DATA PROVIDED —
-- Opening Marker --
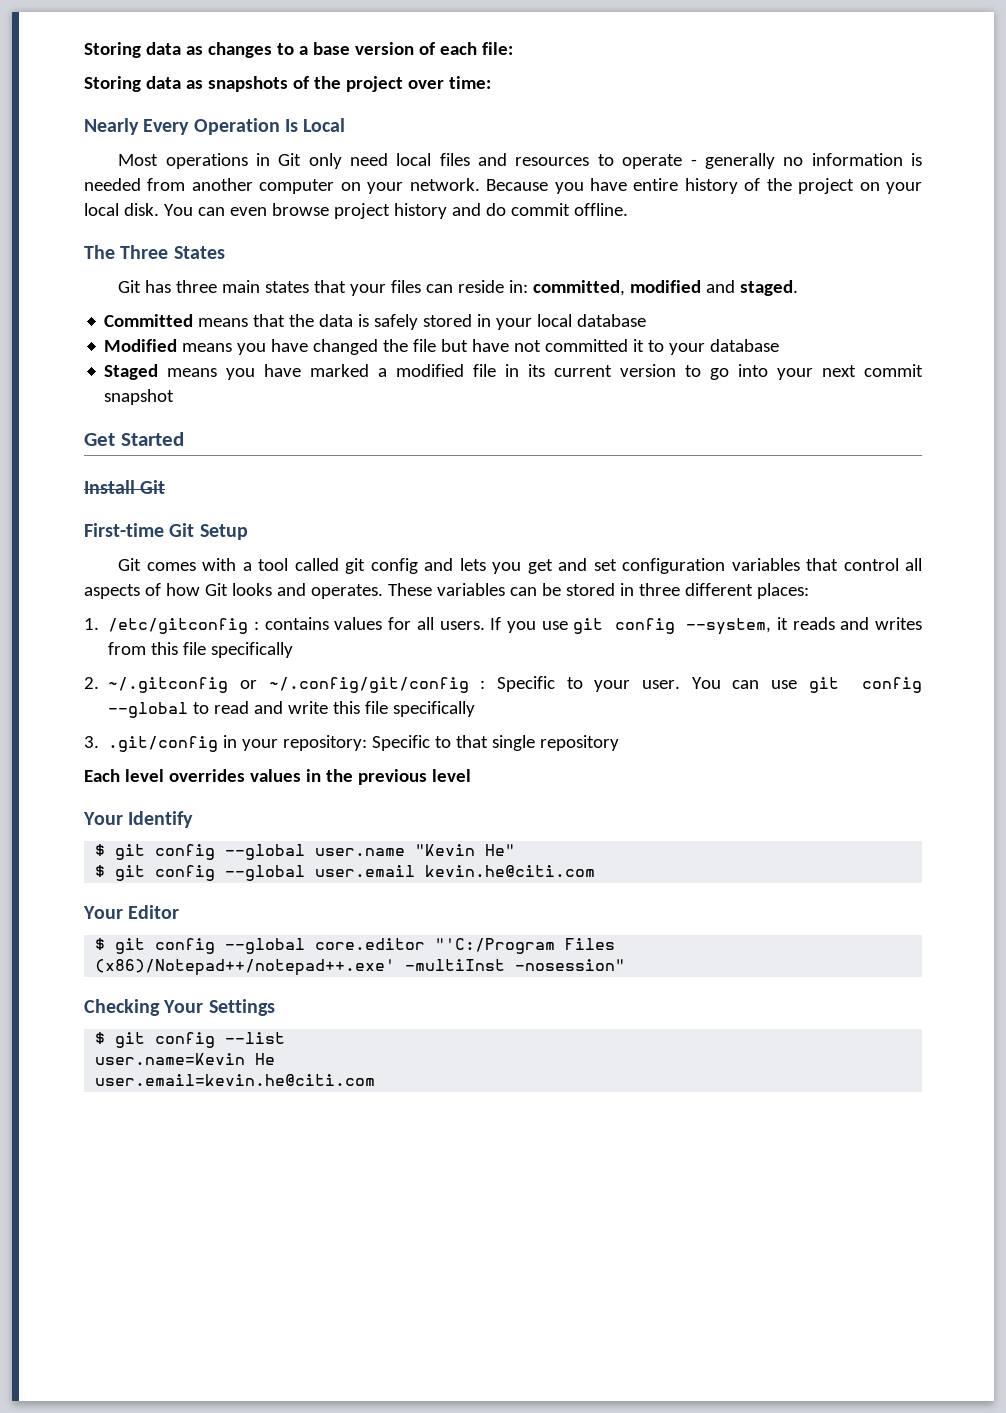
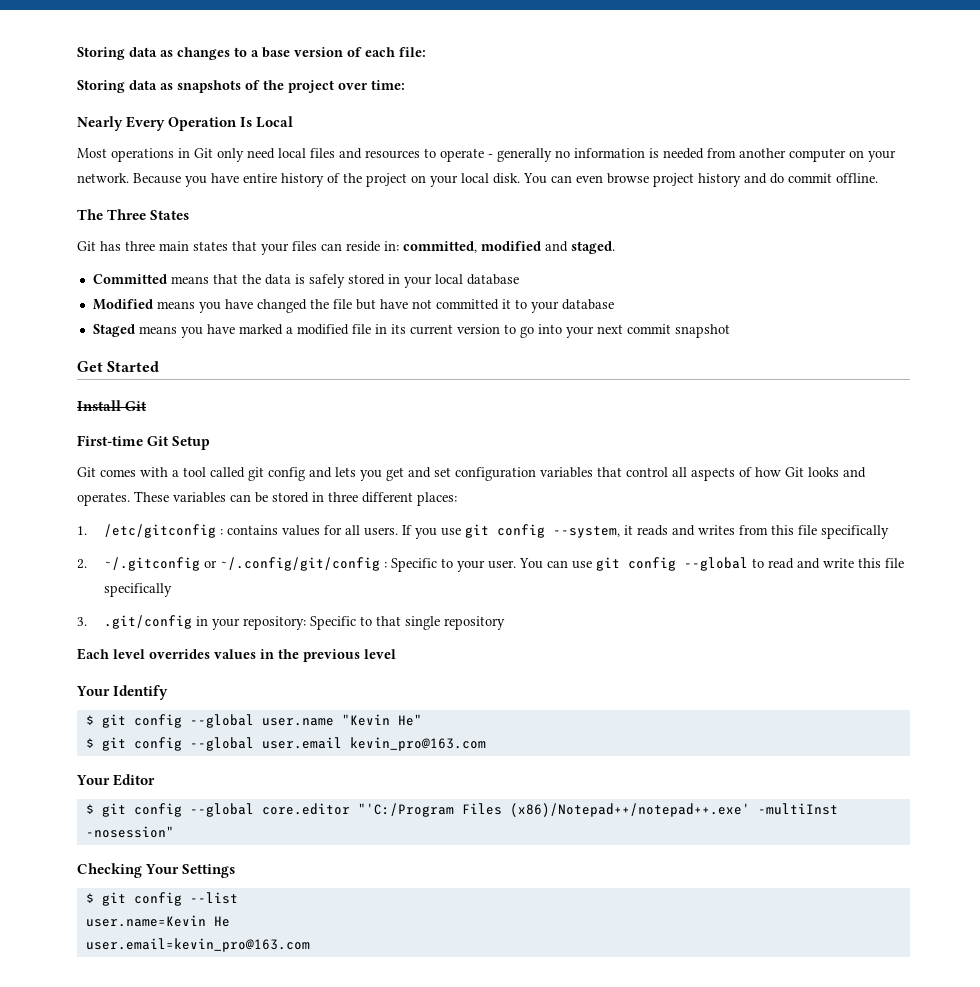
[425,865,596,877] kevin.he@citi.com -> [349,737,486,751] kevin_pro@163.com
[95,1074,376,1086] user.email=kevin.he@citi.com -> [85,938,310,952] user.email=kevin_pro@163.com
-- Closing Marker --
-- Opening Marker --
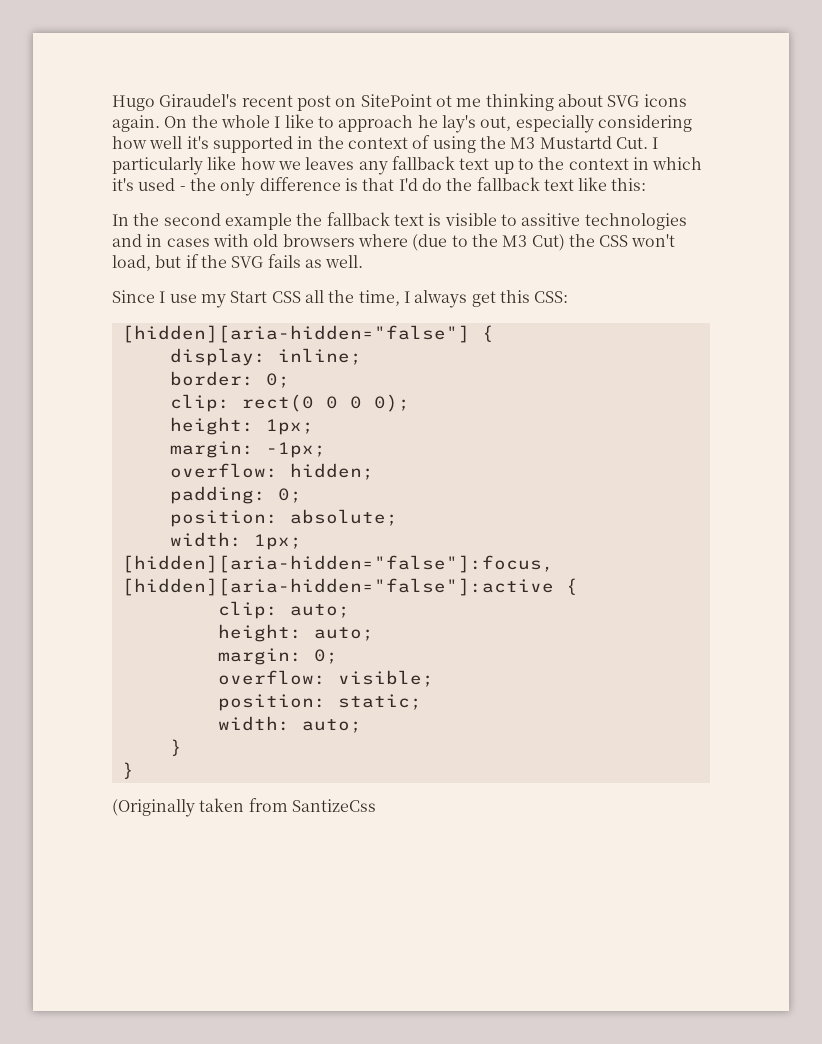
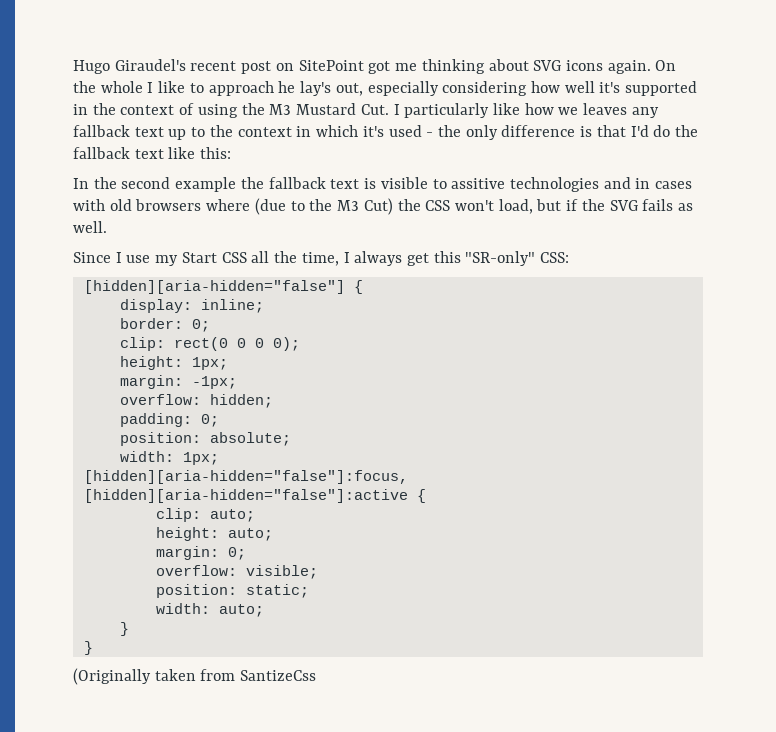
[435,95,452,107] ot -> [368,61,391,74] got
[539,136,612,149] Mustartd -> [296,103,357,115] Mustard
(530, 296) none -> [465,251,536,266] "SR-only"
-- Closing Marker --
-- Opening Marker --
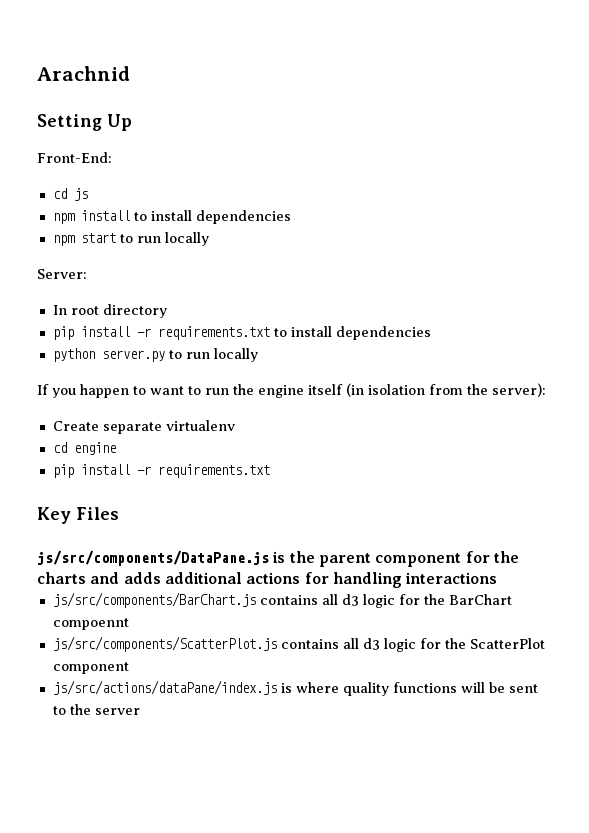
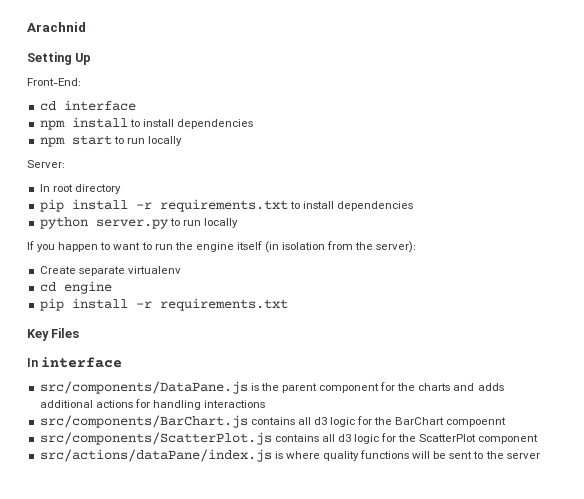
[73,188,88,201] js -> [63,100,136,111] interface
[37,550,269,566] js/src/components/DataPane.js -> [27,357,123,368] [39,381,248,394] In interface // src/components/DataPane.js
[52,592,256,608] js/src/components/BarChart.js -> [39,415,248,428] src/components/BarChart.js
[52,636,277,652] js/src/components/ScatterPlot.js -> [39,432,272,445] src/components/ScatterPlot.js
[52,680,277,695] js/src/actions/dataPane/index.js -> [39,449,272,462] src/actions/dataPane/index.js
-- Closing Marker --
EXERCISE BRIEF —
Copy range, inclusive: the line holding "[37,550,269,566] js/src/components/DataPane.js ->" to the line holding "[52,680,277,695] js/src/actions/dataPane/index.js ->". Reproduce exactly those lines of the records above and no others.

SOLUTION FOR THIS EXERCISE —
[37,550,269,566] js/src/components/DataPane.js -> [27,357,123,368] [39,381,248,394] In interface // src/components/DataPane.js
[52,592,256,608] js/src/components/BarChart.js -> [39,415,248,428] src/components/BarChart.js
[52,636,277,652] js/src/components/ScatterPlot.js -> [39,432,272,445] src/components/ScatterPlot.js
[52,680,277,695] js/src/actions/dataPane/index.js -> [39,449,272,462] src/actions/dataPane/index.js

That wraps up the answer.